National stores such as Macy’s, Sephora and Pandora, as well as local stores including Homegrown, are seeing strong holiday traffic, so much so that Pearlridge is expecting to surpass the industrywide estimate of a more than 4 percent spike in sales this season, he said.
The center brought on additional workers today, including extra security and housekeeping staff, in anticipation of heavy crowds.
“We’re very certain that total holiday sales for 2018 will exceed the 2017 numbers,” Cianelli said. “There’s just a real good tail wind, if you will, at Pearlridge Center. We’re just really peaking at the right time.”
Nicole Vazquez, a manager at Sephora at Ala Moana Center, expects today’s sales to be among the biggest for the national cosmetics chain, which is more than doubling staff today to 65 from 30 employees. It is also anticipating to double its sales volume, even though more consumers seem to be shopping online this year, she said.
“It’s a different Christmas for us. For the season it’s not as large as we anticipated,” though foot traffic is up by about 4 percent, she said. “We have a lot more shoppers.

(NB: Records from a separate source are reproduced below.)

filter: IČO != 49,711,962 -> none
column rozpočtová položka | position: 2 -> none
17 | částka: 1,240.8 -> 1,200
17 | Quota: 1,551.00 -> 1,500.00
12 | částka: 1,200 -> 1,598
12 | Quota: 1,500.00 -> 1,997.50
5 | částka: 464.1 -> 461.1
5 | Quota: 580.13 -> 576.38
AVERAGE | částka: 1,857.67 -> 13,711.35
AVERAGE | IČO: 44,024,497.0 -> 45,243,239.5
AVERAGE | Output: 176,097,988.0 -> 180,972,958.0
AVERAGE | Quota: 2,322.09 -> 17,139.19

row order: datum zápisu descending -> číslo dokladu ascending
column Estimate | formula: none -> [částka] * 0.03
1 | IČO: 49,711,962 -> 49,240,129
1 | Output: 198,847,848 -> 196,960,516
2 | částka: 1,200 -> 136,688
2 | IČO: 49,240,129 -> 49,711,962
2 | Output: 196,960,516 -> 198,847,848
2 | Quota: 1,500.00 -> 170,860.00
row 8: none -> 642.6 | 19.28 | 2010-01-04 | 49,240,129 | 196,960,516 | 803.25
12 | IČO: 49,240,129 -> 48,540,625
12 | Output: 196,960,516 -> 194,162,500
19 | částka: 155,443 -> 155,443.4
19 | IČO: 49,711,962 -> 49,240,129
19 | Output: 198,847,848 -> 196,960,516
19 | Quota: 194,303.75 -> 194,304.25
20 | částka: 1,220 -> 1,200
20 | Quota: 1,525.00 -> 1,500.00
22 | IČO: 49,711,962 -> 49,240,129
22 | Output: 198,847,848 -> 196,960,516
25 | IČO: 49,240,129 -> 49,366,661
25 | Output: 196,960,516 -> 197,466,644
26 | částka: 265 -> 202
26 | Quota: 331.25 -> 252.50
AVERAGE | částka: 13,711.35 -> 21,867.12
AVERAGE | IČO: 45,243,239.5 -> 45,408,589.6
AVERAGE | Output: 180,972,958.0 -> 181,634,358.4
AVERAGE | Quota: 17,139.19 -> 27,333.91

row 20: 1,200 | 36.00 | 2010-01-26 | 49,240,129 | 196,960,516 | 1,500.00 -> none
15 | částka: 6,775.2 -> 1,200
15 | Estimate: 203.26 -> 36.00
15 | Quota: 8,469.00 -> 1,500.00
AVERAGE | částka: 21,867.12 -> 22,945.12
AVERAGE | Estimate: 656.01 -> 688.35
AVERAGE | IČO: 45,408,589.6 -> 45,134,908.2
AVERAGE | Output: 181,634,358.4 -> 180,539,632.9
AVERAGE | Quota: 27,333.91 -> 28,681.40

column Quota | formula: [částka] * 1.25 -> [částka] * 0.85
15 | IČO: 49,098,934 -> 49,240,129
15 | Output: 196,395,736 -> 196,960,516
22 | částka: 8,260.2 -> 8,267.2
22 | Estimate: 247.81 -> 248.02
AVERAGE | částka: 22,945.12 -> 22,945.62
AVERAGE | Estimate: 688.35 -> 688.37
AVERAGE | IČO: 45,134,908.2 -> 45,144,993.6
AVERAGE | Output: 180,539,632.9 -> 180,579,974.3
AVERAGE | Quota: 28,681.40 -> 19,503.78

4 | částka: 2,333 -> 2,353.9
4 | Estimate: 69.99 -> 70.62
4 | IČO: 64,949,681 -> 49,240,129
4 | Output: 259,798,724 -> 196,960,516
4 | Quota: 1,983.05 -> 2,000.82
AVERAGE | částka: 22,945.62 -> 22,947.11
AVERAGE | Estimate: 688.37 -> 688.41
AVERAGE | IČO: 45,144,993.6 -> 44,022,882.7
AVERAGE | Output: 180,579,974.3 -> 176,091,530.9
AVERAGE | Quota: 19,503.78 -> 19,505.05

They’re just a lot more savvy this year. They’re competitive shopping.”
Kailua resident Kahea O’Brien was trying to complete her shopping list at Ala Moana on Friday night so she wouldn’t have to shop today.
“I’m hoping to get it all done,” she said. “Everything came so fast. Christmas just came. It was just here and now it’s here again.”
Joanne Wong of Kakaako did most of her shopping online to try to avoid the crowded malls this weekend.
“Mostly I did it online ’cause the traffic is crazy,” she said.
Her friend Malia Drago, however, decided to improvise.
“I have not started my Christmas shopping. I’m doing it all last-minute,” she said while shopping Friday at Ala Moana. “I’m gonna hit all the stores and figure it out.”
The popular local retailer Hawaii’s Finest, which sells T-shirts, aloha and street wear in Kakaako, is expecting 1,000 people to come through the store today. That doesn’t compare to the roughly 3,000 who came on Black Friday, the day after Thanksgiving, but will help push sales over the top this holiday season, said Sua
Tuala, events coordinator for the retailer, which also promotes concerts.
“This whole week actually has been super busy. A lot of our back stock is pretty much already gone,” he said, adding that holiday sales are up by 300 percent. “Sales-wise it is substantial.”
The National Retail Federation is projecting 2018 holiday sales to rise between 4.3 and 4.8 percent over last year to between $717.45 billion and $720.89 billion. That compares with an average increase of 3.9 percent annually over the past five years.